Taiwan loosens import controls on US and Canadian beef by-products
Following the Taiwan Food & Drug Administration’s (TFDA) clarification that bone marrow, blood vessels, head meat, cheek meat, weasand and tallow were not banned by the island’s Act Governing Food Safety and Sanitation, on 16 February Taiwan’s Bureau of Foreign Trade introduced a set of import serial numbers for these items.
The decision was highly controversial in Taiwan, which has had complicated relations with the US over the supposed health dangers associated with American meat imports for some years.
After a complete ban on US beef imports was implemented in 2003, rules were relaxed in 2006 to allow imports of boneless beef and, in 2009, an opening to American beef on the bone, minced beef, processed beef from cattle younger than 30 months and 11 by-products followed. The move also comes as South Korea announced a ban on Canadian beef exports following a recent BSE outbreak in Alberta.
"This is a clarification only and not a lifting of our restrictions against US beef," Pan Jhy-quan, director of the TFDA Food Safety Division, told GlobalMeatNews. "The BSE-related ban against internal organs will continue, and we are now simply pointing out that these six types may be imported," he added. He declined to speculate how the six by-products would be used by food processors and consumers, but recalled that after the 11 by-products were cleared in 2009, only one of them – ‘cowhells’ – was actually shipped into the country by importers.
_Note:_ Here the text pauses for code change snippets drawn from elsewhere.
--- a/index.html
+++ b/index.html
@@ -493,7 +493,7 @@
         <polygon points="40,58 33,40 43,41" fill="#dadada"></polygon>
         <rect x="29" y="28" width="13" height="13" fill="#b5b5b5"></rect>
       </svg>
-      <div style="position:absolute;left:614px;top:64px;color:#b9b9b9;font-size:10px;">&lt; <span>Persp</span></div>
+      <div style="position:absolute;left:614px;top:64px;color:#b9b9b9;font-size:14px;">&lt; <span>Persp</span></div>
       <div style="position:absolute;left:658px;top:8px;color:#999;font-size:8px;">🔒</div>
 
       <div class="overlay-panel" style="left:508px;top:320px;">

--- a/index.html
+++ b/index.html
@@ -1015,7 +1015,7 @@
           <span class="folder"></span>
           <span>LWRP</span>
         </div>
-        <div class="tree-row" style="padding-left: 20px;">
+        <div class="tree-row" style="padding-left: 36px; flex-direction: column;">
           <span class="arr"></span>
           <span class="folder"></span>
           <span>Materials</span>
Nonetheless, this latest liberalisation move by the government has been heavily criticised by lawmakers from all political camps, the farming sector as well as non-governmental consumer organisations. Critics claimed the government was now risking public health by turning the by-products into a bargaining chip to secure Taiwan’s participation in the proposed US-involved Trans-Pacific Partnership (TPP) regional trade bloc, a notion the government has denied.
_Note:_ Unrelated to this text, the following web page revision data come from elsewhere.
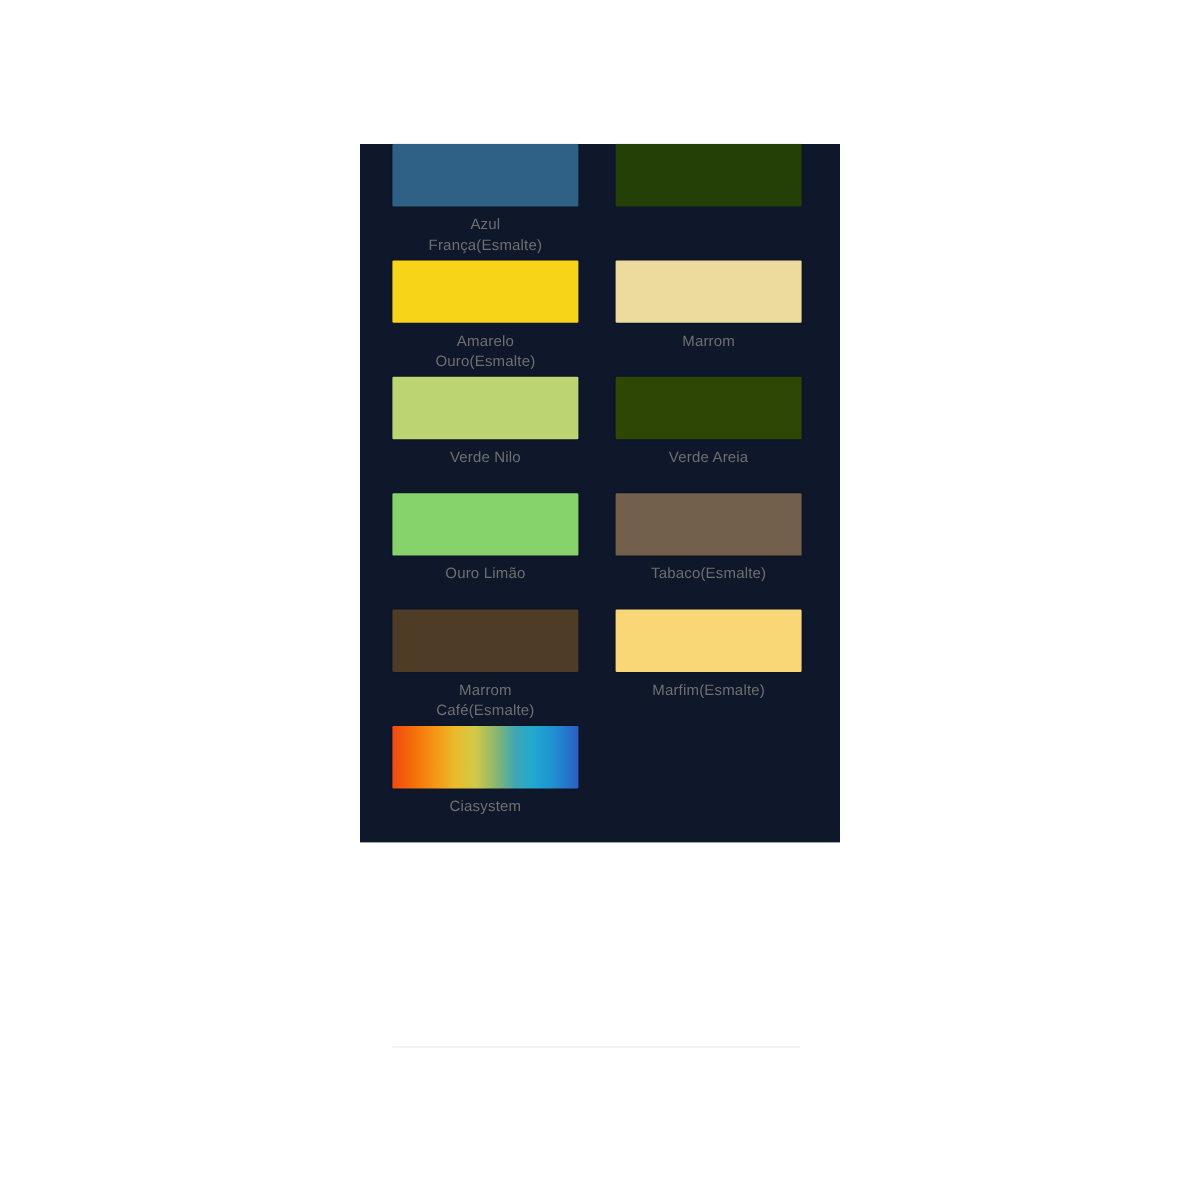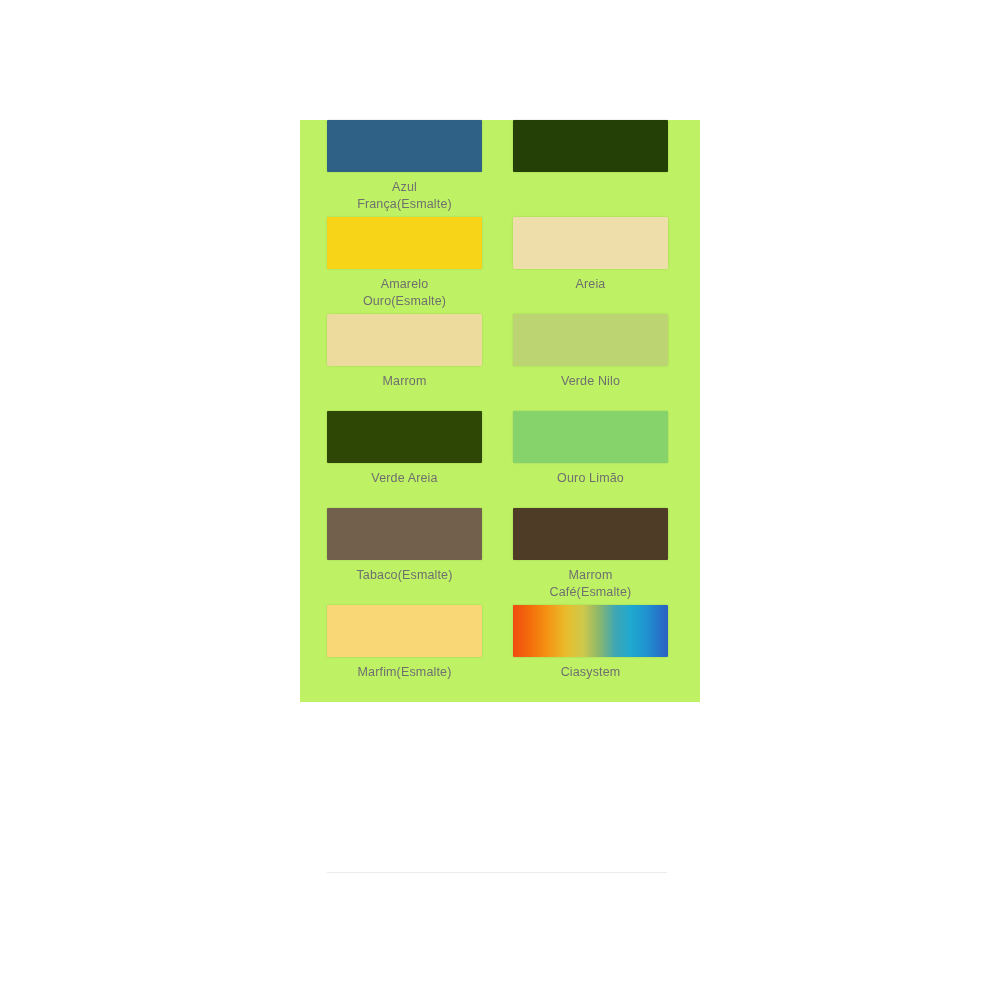--- a/index.html
+++ b/index.html
@@ -29,7 +29,7 @@
     left: 300px;
     top: 120px;
     width: 400px;
-    background: #bef264;
+    background: #0f172a;
   }
 
   .swatch-grid {

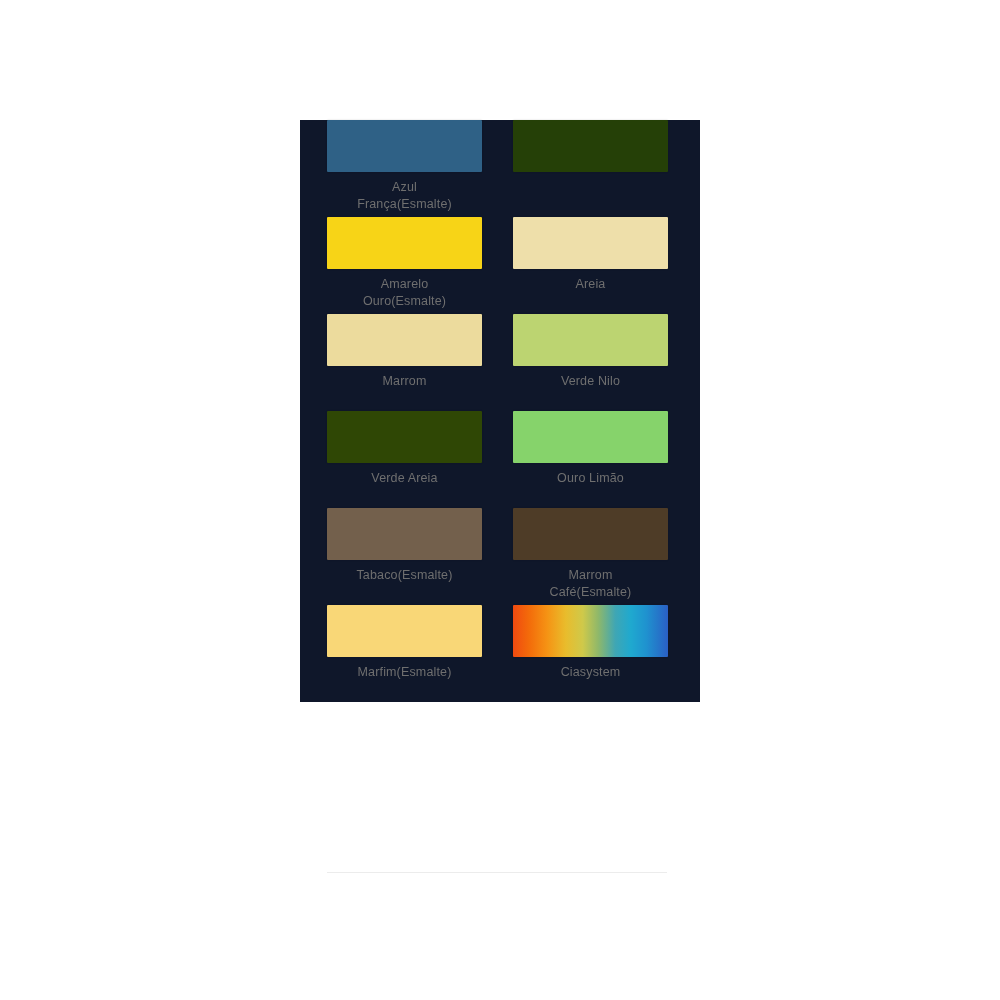--- a/index.html
+++ b/index.html
@@ -99,10 +99,6 @@
 Ouro(Esmalte)</div>
         </div>
         <div class="swatch-cell">
-          <div class="swatch-chip" style="background-color: rgb(238, 223, 170);"></div>
-          <div class="swatch-label">Areia</div>
-        </div>
-        <div class="swatch-cell">
           <div class="swatch-chip" style="background-color: rgb(236, 219, 157);"></div>
           <div class="swatch-label">Marrom</div>
         </div>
"The government says that few people would eat these six by-products, but some experts say that it will end up in burgers and will open the door to genetically-modified US meat," said Du Yu, chief executive officer of the Chen-Li Task Force, a group of university professors concerned with agricultural reform, summing up a long list of complaints.
"The public most wants to know how safety is ensured, but the government says nothing to address these fears, just presenting a secretly-negotiated fait accompli," he added.
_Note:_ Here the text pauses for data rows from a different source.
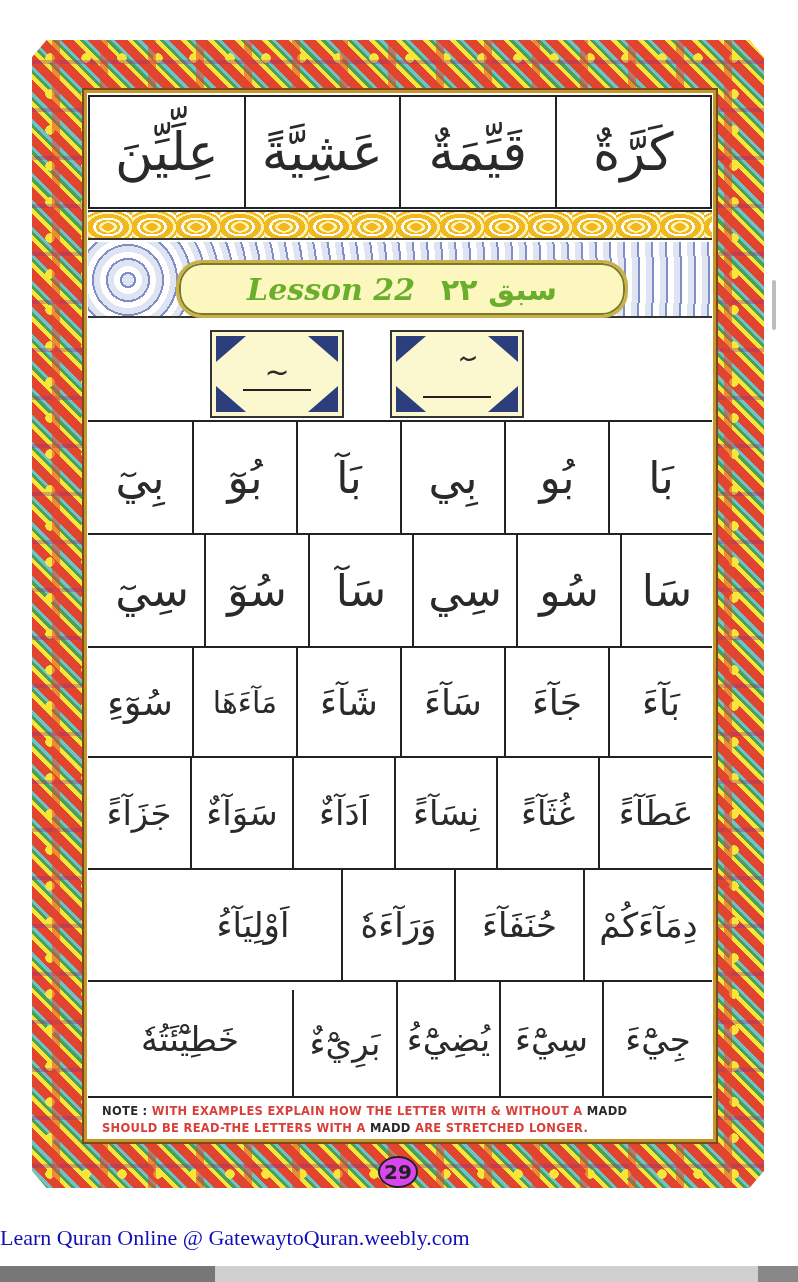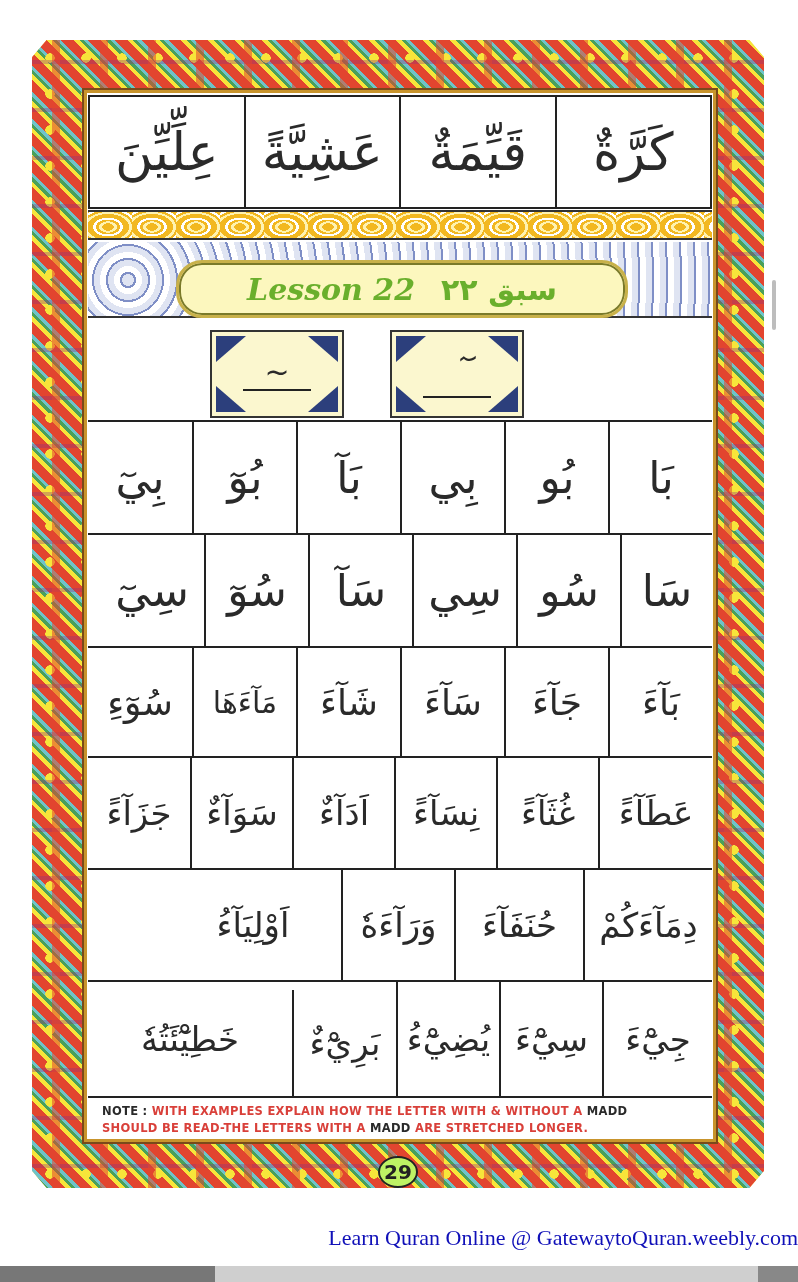--- a/index.html
+++ b/index.html
@@ -122,7 +122,7 @@
     
     .page-badge {
       position: absolute; left: 378px; top: 1156px; width: 40px; height: 32px;
-      border-radius: 50%; background: #bef264; border: 2px solid #222;
+      border-radius: 50%; background: #d946ef; border: 2px solid #222;
       display: flex; align-items: center; justify-content: center;
       font-family: "DejaVu Sans", sans-serif; font-weight: bold; font-size: 20px; color: #222;
     }

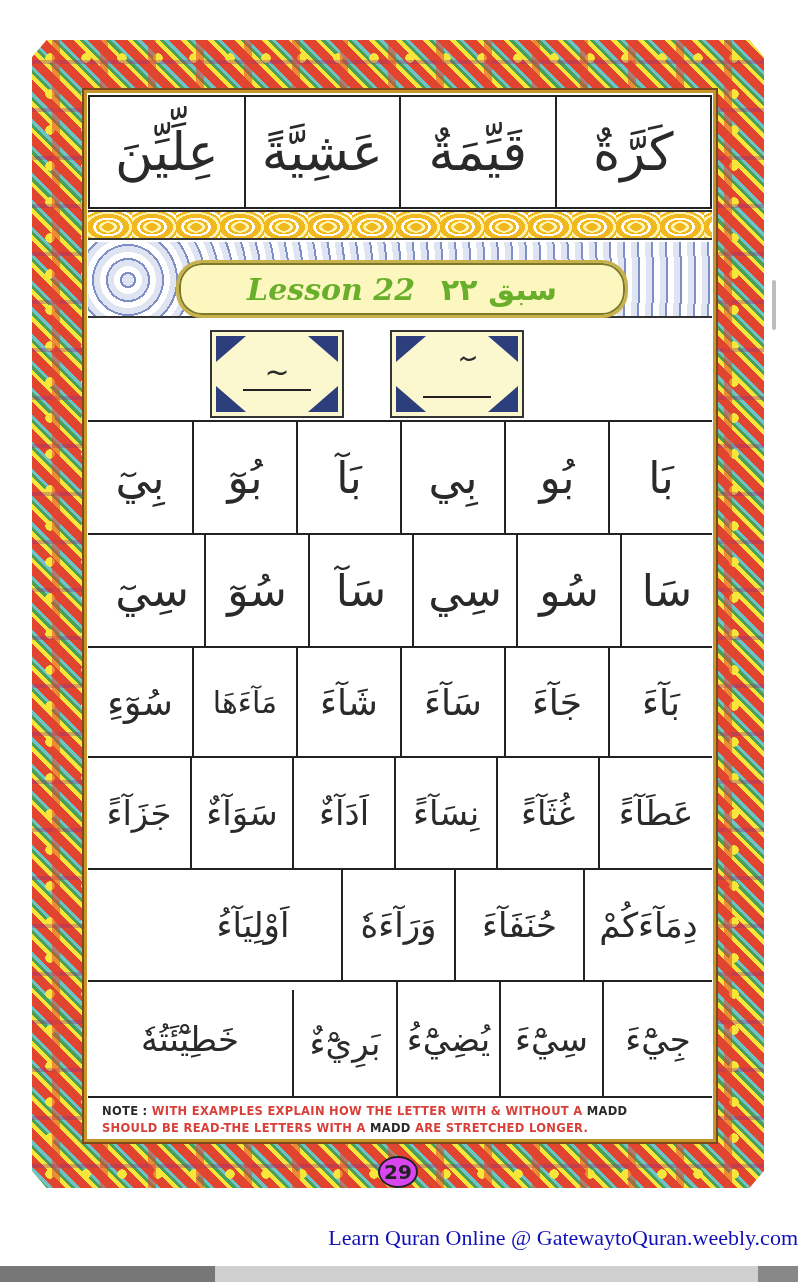--- a/index.html
+++ b/index.html
@@ -129,7 +129,7 @@
 
     
     .footer {
-      position: absolute; left: 0; top: 1225px; width: 798px; text-align: right;
+      position: absolute; left: 0; top: 1225px; width: 798px; text-align: left;
       font-family: "Liberation Serif", serif; font-size: 22px; color: #1010b8;
     }
     .scan-edge {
Officials countered by stressing that the World Organisation for Animal Health (OIE) has upgraded the US beef industry’s status to "negligible BSE risk" status, and they further pledged there were no considerations to lift an import ban on US pork products containing the leanness-enhancing agent ractopamine. Taiwan produces little beef domestically, but is estimated to produce 8 million pigs per year.
Taiwan’s food sector has been reeling from a string of food safety scandals surrounding adulterated cooking oils, raising concerns about food health issues on the island, in general.